First, let's dispell the most common and first misconception:
Docker volumes are for persistence.
This likely comes from the idea that container's are not persitant, which is indeed not true. Container's persist until you remove them, and you can only do that by doing
docker rm my_container
If you did not type this command then your container still exists and will continue to exist, can be started, stopped, etc. If you do not see your container, you should see this:
docker ps -a
docker ps
only ever shows you running containers, but a container can be in a
stopped state, in which case the above command would show you all containers
regardless of state. docker run ...
is actually a multi-part command, it
creates a new container, then starts it.
So, again, volumes are not for persitance.
What is a volume
Volumes decouple the life of the data being stored in them from the life of the
container that created them. This makes it so you can
docker rm my_container
and your data will not be removed.
A volume can be created in two ways:
- Specifying
VOLUME /some/dir
in a Dockerfile - Specying it as part of your run command as
docker run -v /some/dir
Either way, these two things do exactly the same thing. It tells Docker to
create a directory on the host, within the docker root path
(by default /var/lib/docker), and mount it to the path you've specified
(/some/dir
above). When you remove the container using this volume, the
volume itself continues to live on.
If the path specified does not exist within the container, a directory will be automatically created.

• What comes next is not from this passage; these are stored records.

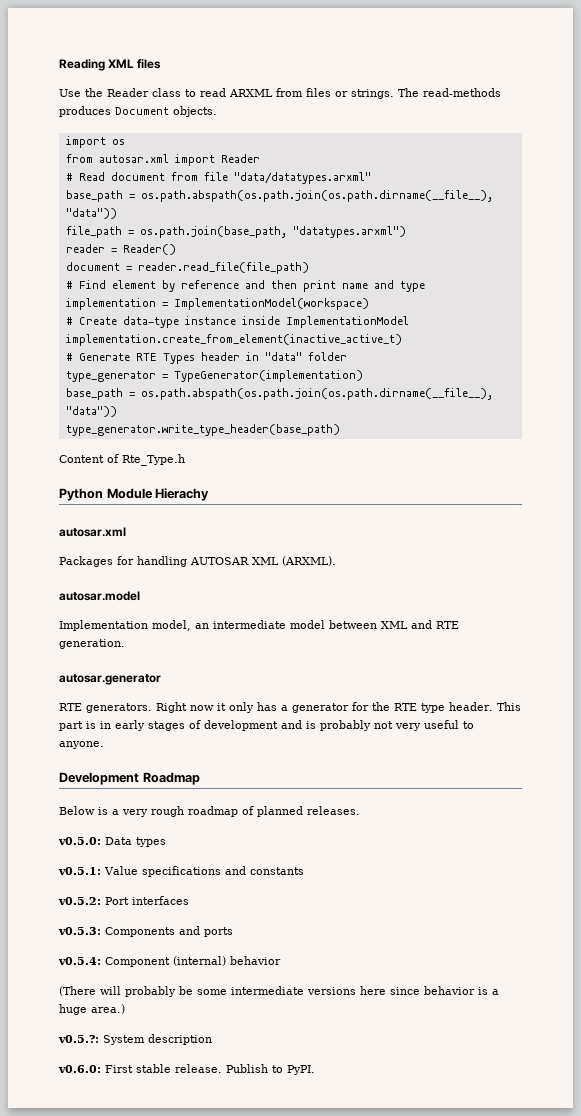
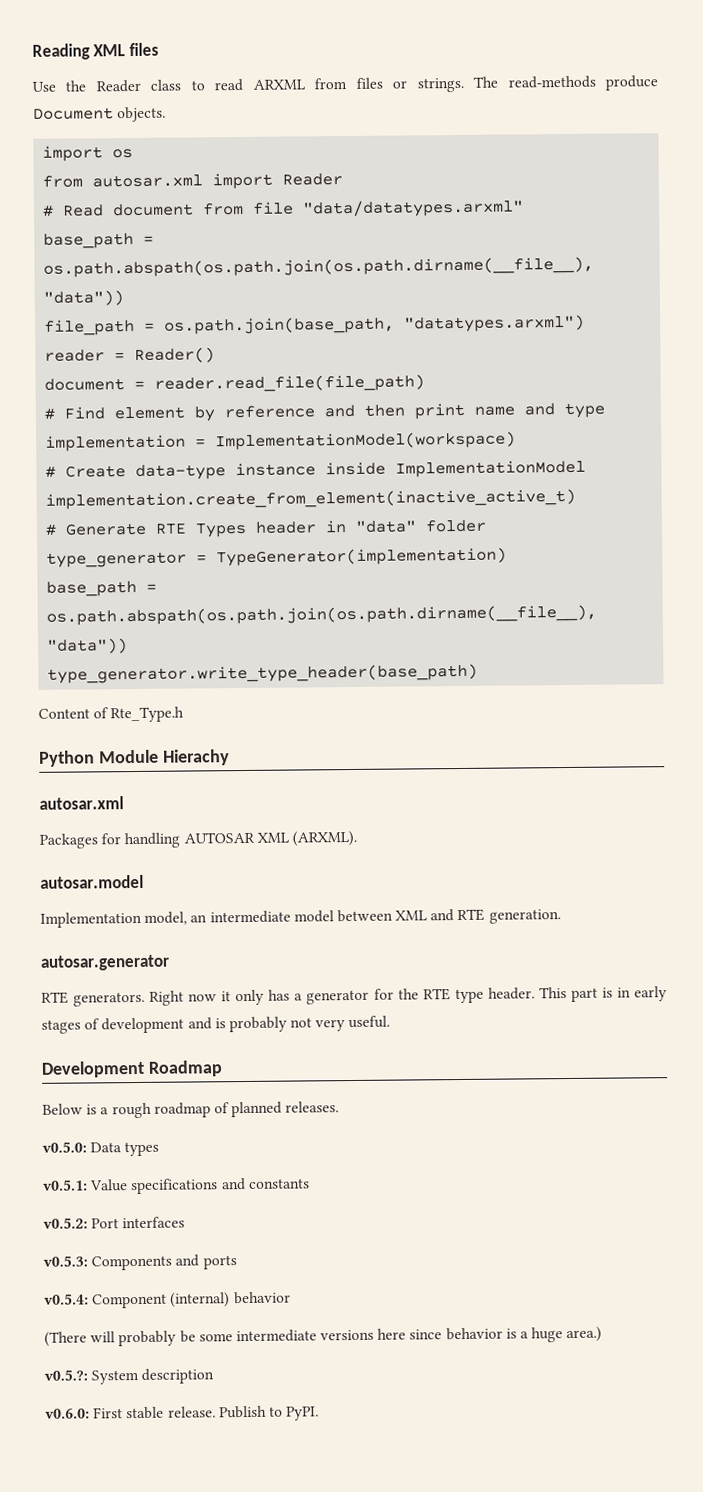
- The read-methods produces Document objects.
+ The read-methods produce Document objects.
- This part is in early stages of development and is probably not very useful to anyone.
+ This part is in early stages of development and is probably not very useful.
- Below is a very rough roadmap of planned releases.
+ Below is a rough roadmap of planned releases.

You can tell docker to remove a volume along with the container:
docker rm -v my_container
Sometimes you've already got a directory on your host that you want to use in the container, so the CLI has an extra option for specifying this:
docker run -v /host/path:/some/path ...
This tells docker to use the specified host path specifically, instead of
creating one itself within the docker root, and mount that to the specified path
within the container (/some/path
above). Note, that this can also be a file
instead of a directory. This is commonly referred to as a bind-mount within
docker terminology (though technically speaking, all volumes are bind-mounts in
the sense of what is actually happening).
If the path on the host does not exist, a directory will be automatically be
created at the given path.
Bind-mount volumes are treated a little differently than a "normal" volume, with the preference of not modfying things on the host that Docker did not itself create:
- With a "normal" volume, docker will automatically copy data at the
specified volume path (e.g.
/some/path
, above) into the new directory that was created by docker, with a "bind-mount" volume this does not happen. - When you
docker rm -v my_container
a container with "bind-mount" volumes, the "bind-mount" volumes will not be removed.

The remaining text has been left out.